## WHAT YOU NEED TO DO
Transcribe the entries exactly as given and skip whatever images they hold.

## EXTRACTED MATERIAL

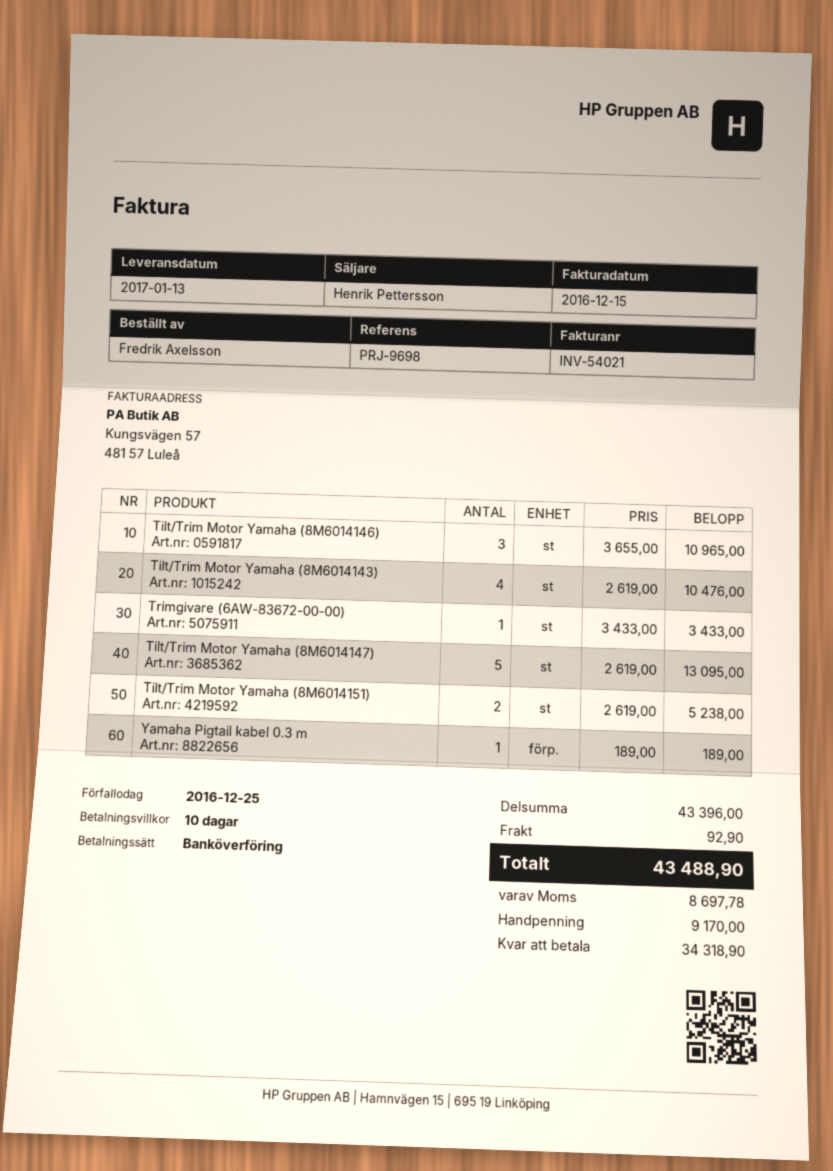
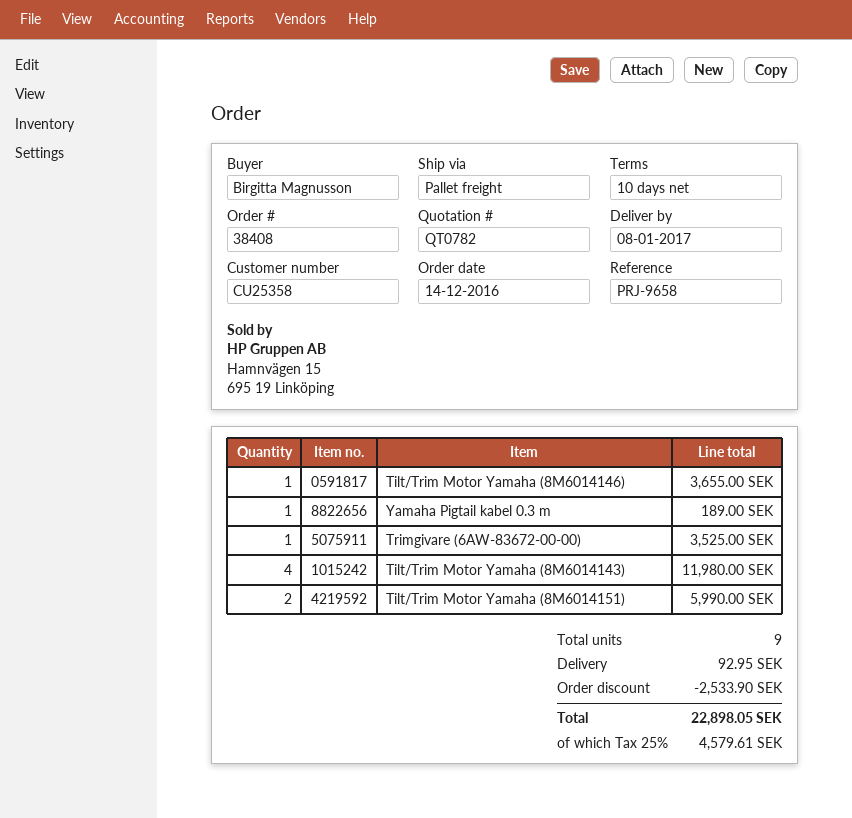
delivery date: 2017-01-13 -> 2017-01-08
reference: PRJ-9698 -> PRJ-9658
ordered by: Fredrik Axelsson -> Birgitta Magnusson
Tilt/Trim Motor Yamaha (8M6014146): 3 for 10965.00 -> 1 for 3655.00
Tilt/Trim Motor Yamaha (8M6014143): 4 for 10476.00 -> 4 for 11980.00
Trimgivare (6AW-83672-00-00): 1 for 3433.00 -> 1 for 3525.00
Tilt/Trim Motor Yamaha (8M6014147): 5 for 13095.00 -> none
Tilt/Trim Motor Yamaha (8M6014151): 2 for 5238.00 -> 2 for 5990.00
discount: none -> 2533.90
shipping: 92.90 -> 92.95
tax: 8697.78 -> 4579.61
total: 43488.90 -> 22898.05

## SOLUTION BELOW
delivery date: 2017-01-13 -> 2017-01-08
reference: PRJ-9698 -> PRJ-9658
ordered by: Fredrik Axelsson -> Birgitta Magnusson
Tilt/Trim Motor Yamaha (8M6014146): 3 for 10965.00 -> 1 for 3655.00
Tilt/Trim Motor Yamaha (8M6014143): 4 for 10476.00 -> 4 for 11980.00
Trimgivare (6AW-83672-00-00): 1 for 3433.00 -> 1 for 3525.00
Tilt/Trim Motor Yamaha (8M6014147): 5 for 13095.00 -> none
Tilt/Trim Motor Yamaha (8M6014151): 2 for 5238.00 -> 2 for 5990.00
discount: none -> 2533.90
shipping: 92.90 -> 92.95
tax: 8697.78 -> 4579.61
total: 43488.90 -> 22898.05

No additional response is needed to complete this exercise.